» Brief
An exact transcription of every record is needed, leaving out the pictures.

*** Opening Information ***

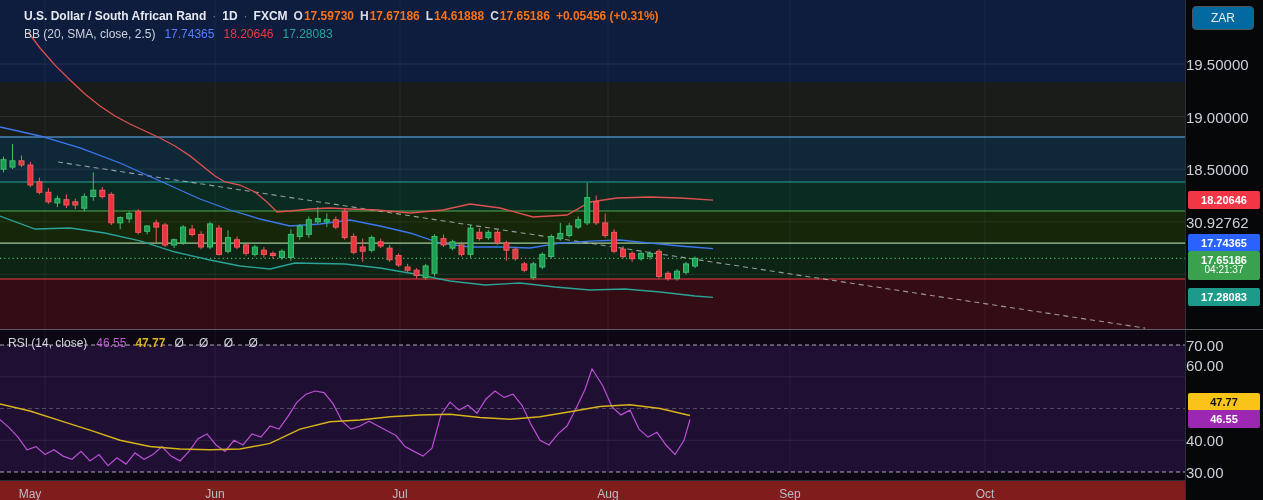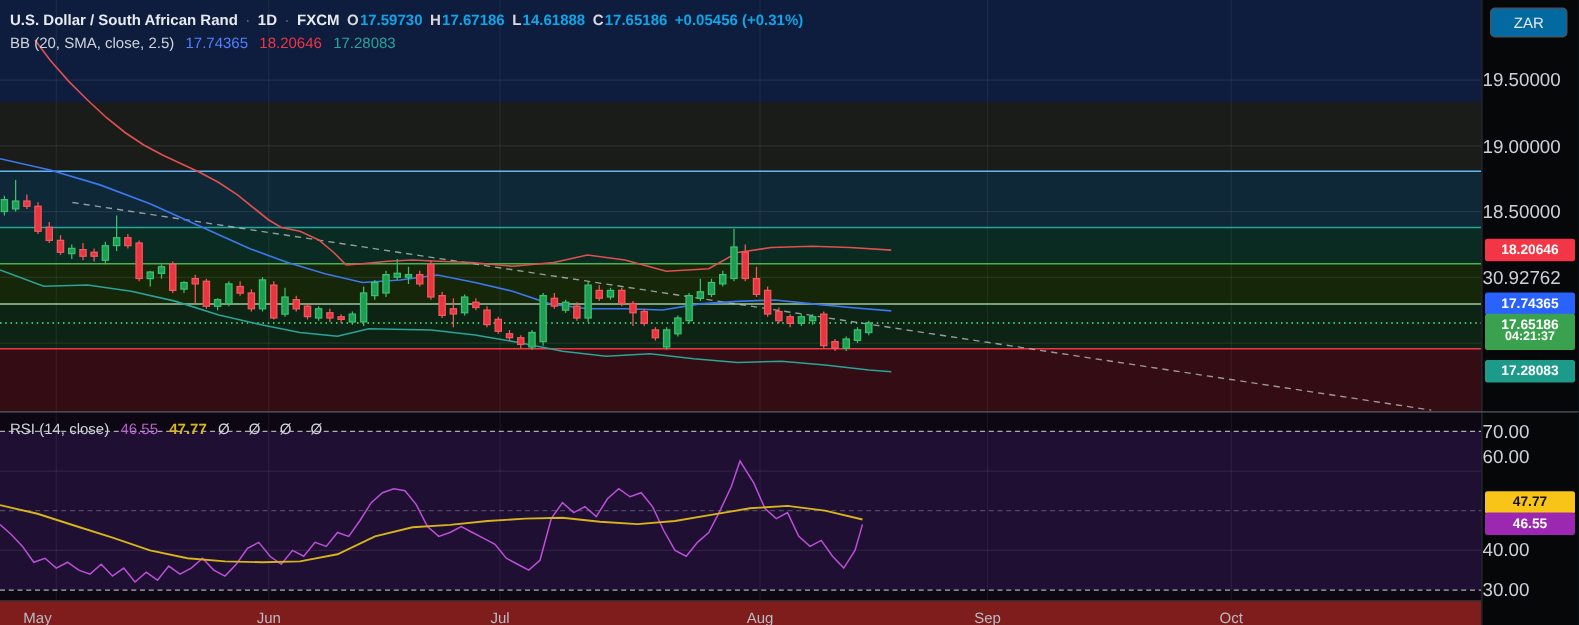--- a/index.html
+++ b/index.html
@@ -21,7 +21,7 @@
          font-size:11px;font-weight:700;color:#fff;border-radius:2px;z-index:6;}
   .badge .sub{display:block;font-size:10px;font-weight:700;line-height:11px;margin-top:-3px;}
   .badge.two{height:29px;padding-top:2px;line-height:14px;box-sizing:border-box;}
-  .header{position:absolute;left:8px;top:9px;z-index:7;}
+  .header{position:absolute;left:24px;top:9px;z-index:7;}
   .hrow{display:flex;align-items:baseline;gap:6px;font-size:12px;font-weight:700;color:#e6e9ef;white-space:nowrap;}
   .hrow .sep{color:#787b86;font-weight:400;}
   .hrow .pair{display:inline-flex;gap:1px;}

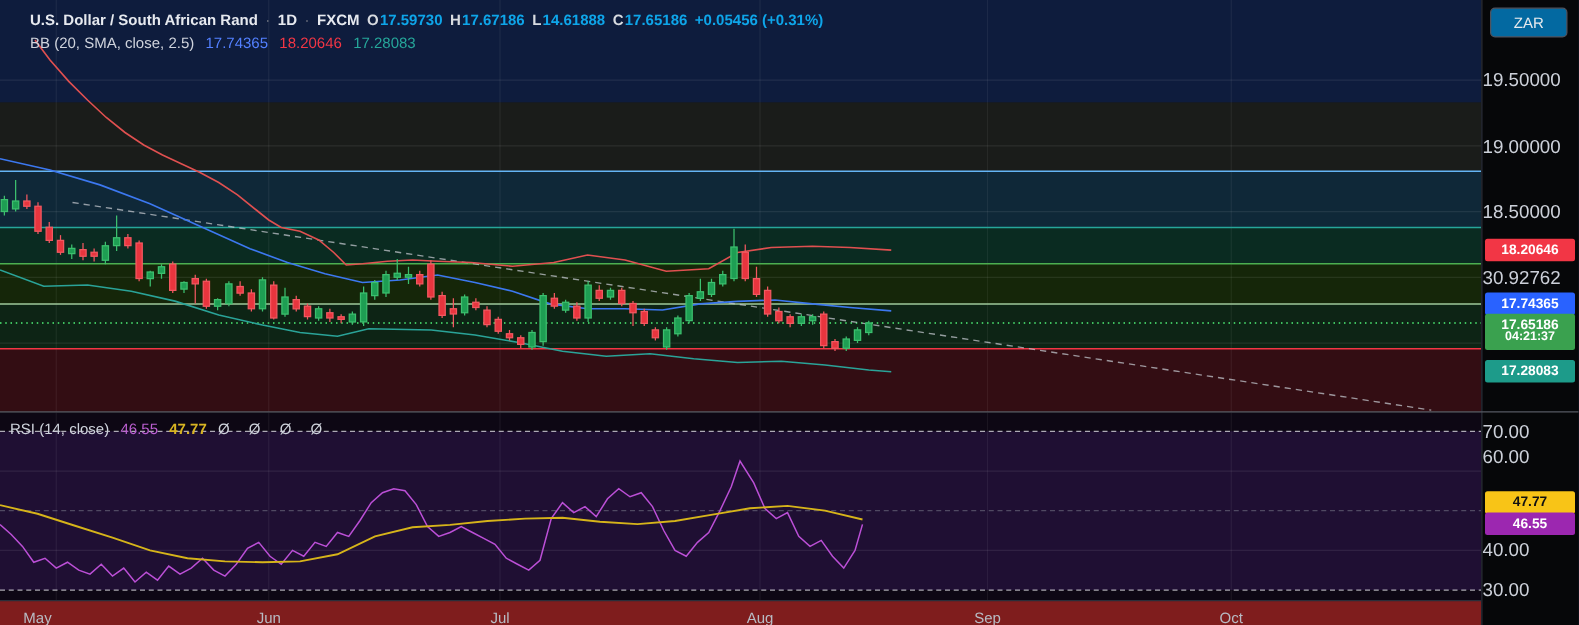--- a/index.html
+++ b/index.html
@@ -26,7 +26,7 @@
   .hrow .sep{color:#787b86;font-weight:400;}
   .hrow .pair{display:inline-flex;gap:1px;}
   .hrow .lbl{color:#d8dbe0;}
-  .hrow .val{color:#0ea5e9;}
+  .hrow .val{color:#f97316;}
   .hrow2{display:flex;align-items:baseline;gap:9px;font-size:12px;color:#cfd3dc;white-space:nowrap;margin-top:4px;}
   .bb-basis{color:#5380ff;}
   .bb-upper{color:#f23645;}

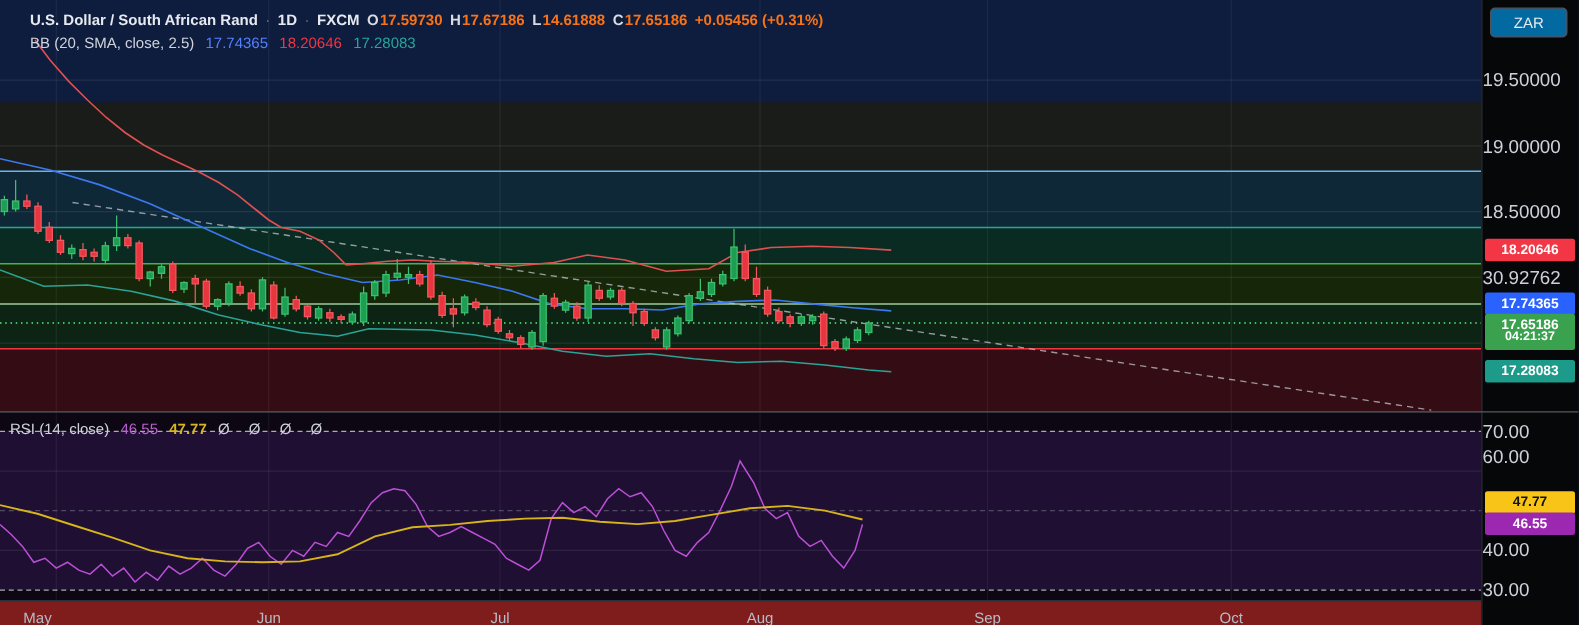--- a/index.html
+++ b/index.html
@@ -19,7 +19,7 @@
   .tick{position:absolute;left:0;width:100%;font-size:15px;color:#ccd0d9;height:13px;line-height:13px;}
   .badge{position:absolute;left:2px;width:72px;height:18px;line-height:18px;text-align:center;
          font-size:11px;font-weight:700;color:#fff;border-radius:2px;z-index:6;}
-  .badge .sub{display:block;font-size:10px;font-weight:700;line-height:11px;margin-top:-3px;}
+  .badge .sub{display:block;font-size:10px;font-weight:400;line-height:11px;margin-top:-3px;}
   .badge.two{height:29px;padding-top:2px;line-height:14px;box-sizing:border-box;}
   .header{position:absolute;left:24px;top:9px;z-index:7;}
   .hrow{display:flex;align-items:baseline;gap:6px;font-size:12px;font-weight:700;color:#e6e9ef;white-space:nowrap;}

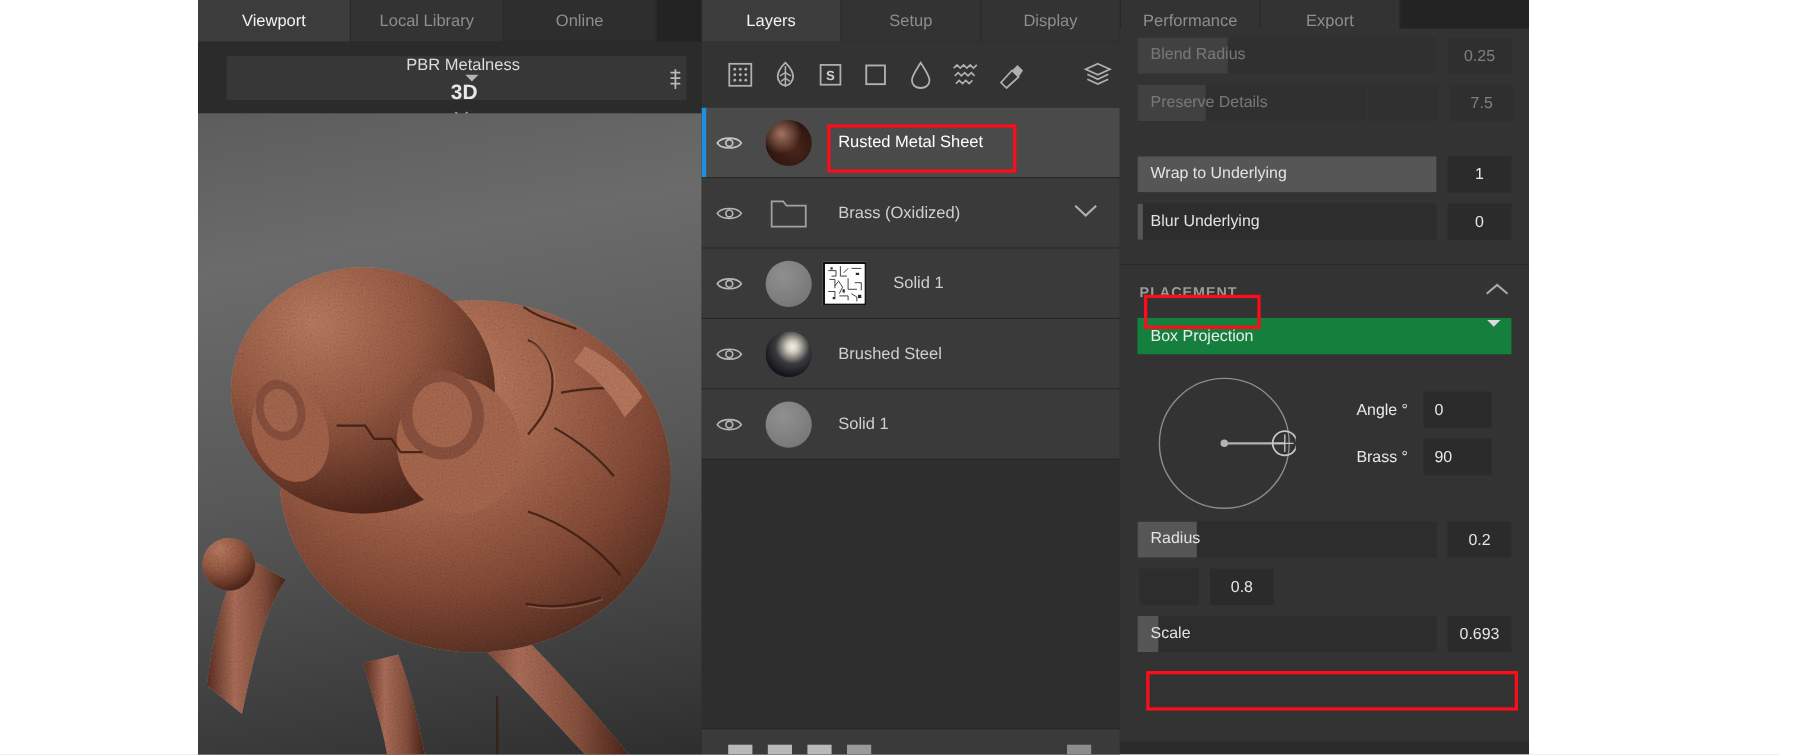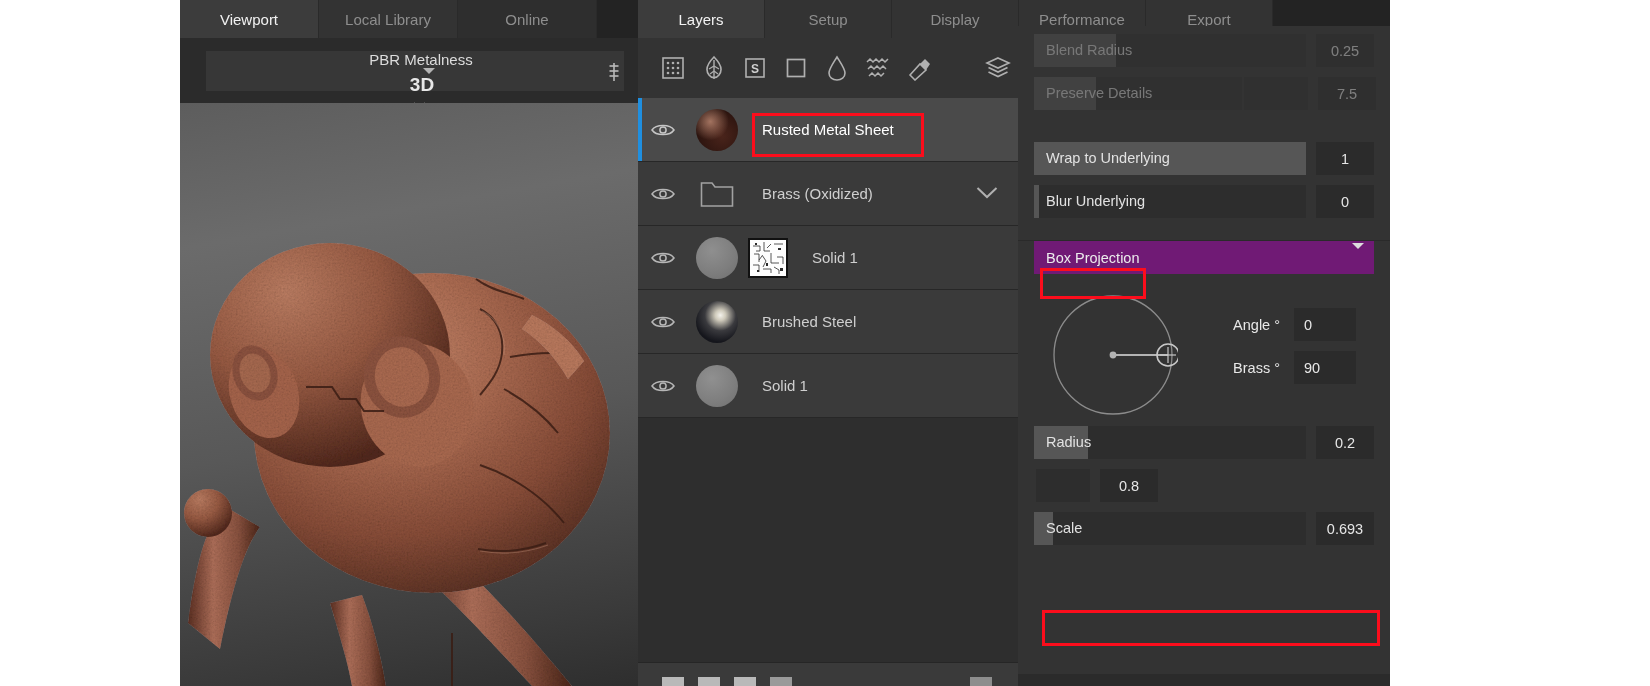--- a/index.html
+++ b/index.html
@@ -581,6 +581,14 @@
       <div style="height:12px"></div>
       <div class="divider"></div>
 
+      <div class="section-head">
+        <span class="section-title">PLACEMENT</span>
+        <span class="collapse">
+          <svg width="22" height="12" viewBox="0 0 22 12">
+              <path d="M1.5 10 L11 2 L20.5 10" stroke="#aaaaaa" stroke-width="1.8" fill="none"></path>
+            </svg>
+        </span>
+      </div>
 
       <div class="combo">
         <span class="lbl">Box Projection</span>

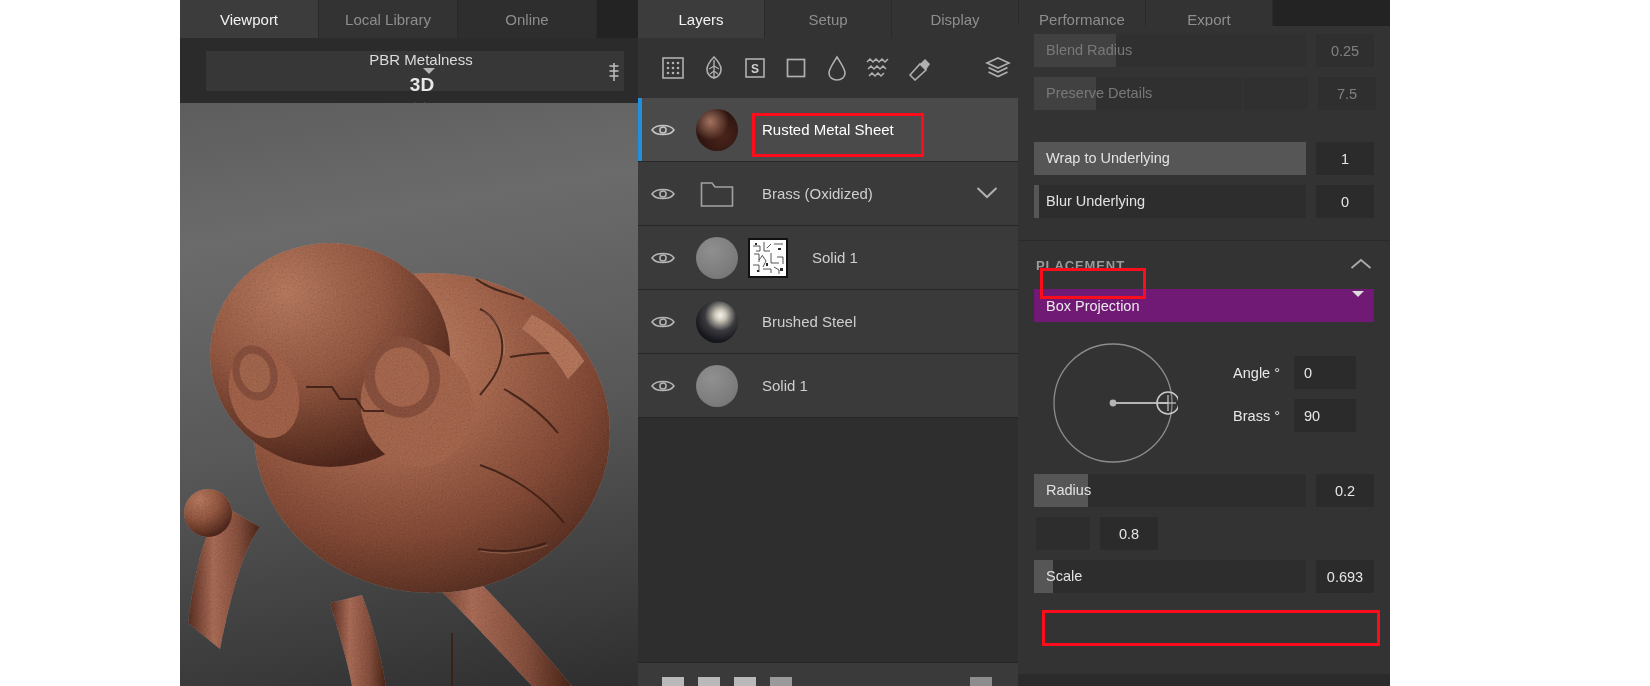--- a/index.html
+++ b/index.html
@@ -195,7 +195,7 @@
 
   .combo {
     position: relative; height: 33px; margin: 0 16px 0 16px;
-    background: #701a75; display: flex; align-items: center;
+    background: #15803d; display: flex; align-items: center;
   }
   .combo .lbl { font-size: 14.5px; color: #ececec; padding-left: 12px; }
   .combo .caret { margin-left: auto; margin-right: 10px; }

*** Closing Information ***

» Exercise output
--- a/index.html
+++ b/index.html
@@ -21,7 +21,7 @@
          font-size:11px;font-weight:700;color:#fff;border-radius:2px;z-index:6;}
   .badge .sub{display:block;font-size:10px;font-weight:700;line-height:11px;margin-top:-3px;}
   .badge.two{height:29px;padding-top:2px;line-height:14px;box-sizing:border-box;}
-  .header{position:absolute;left:8px;top:9px;z-index:7;}
+  .header{position:absolute;left:24px;top:9px;z-index:7;}
   .hrow{display:flex;align-items:baseline;gap:6px;font-size:12px;font-weight:700;color:#e6e9ef;white-space:nowrap;}
   .hrow .sep{color:#787b86;font-weight:400;}
   .hrow .pair{display:inline-flex;gap:1px;}

--- a/index.html
+++ b/index.html
@@ -26,7 +26,7 @@
   .hrow .sep{color:#787b86;font-weight:400;}
   .hrow .pair{display:inline-flex;gap:1px;}
   .hrow .lbl{color:#d8dbe0;}
-  .hrow .val{color:#0ea5e9;}
+  .hrow .val{color:#f97316;}
   .hrow2{display:flex;align-items:baseline;gap:9px;font-size:12px;color:#cfd3dc;white-space:nowrap;margin-top:4px;}
   .bb-basis{color:#5380ff;}
   .bb-upper{color:#f23645;}

--- a/index.html
+++ b/index.html
@@ -19,7 +19,7 @@
   .tick{position:absolute;left:0;width:100%;font-size:15px;color:#ccd0d9;height:13px;line-height:13px;}
   .badge{position:absolute;left:2px;width:72px;height:18px;line-height:18px;text-align:center;
          font-size:11px;font-weight:700;color:#fff;border-radius:2px;z-index:6;}
-  .badge .sub{display:block;font-size:10px;font-weight:700;line-height:11px;margin-top:-3px;}
+  .badge .sub{display:block;font-size:10px;font-weight:400;line-height:11px;margin-top:-3px;}
   .badge.two{height:29px;padding-top:2px;line-height:14px;box-sizing:border-box;}
   .header{position:absolute;left:24px;top:9px;z-index:7;}
   .hrow{display:flex;align-items:baseline;gap:6px;font-size:12px;font-weight:700;color:#e6e9ef;white-space:nowrap;}

--- a/index.html
+++ b/index.html
@@ -581,6 +581,14 @@
       <div style="height:12px"></div>
       <div class="divider"></div>
 
+      <div class="section-head">
+        <span class="section-title">PLACEMENT</span>
+        <span class="collapse">
+          <svg width="22" height="12" viewBox="0 0 22 12">
+              <path d="M1.5 10 L11 2 L20.5 10" stroke="#aaaaaa" stroke-width="1.8" fill="none"></path>
+            </svg>
+        </span>
+      </div>
 
       <div class="combo">
         <span class="lbl">Box Projection</span>

--- a/index.html
+++ b/index.html
@@ -195,7 +195,7 @@
 
   .combo {
     position: relative; height: 33px; margin: 0 16px 0 16px;
-    background: #701a75; display: flex; align-items: center;
+    background: #15803d; display: flex; align-items: center;
   }
   .combo .lbl { font-size: 14.5px; color: #ececec; padding-left: 12px; }
   .combo .caret { margin-left: auto; margin-right: 10px; }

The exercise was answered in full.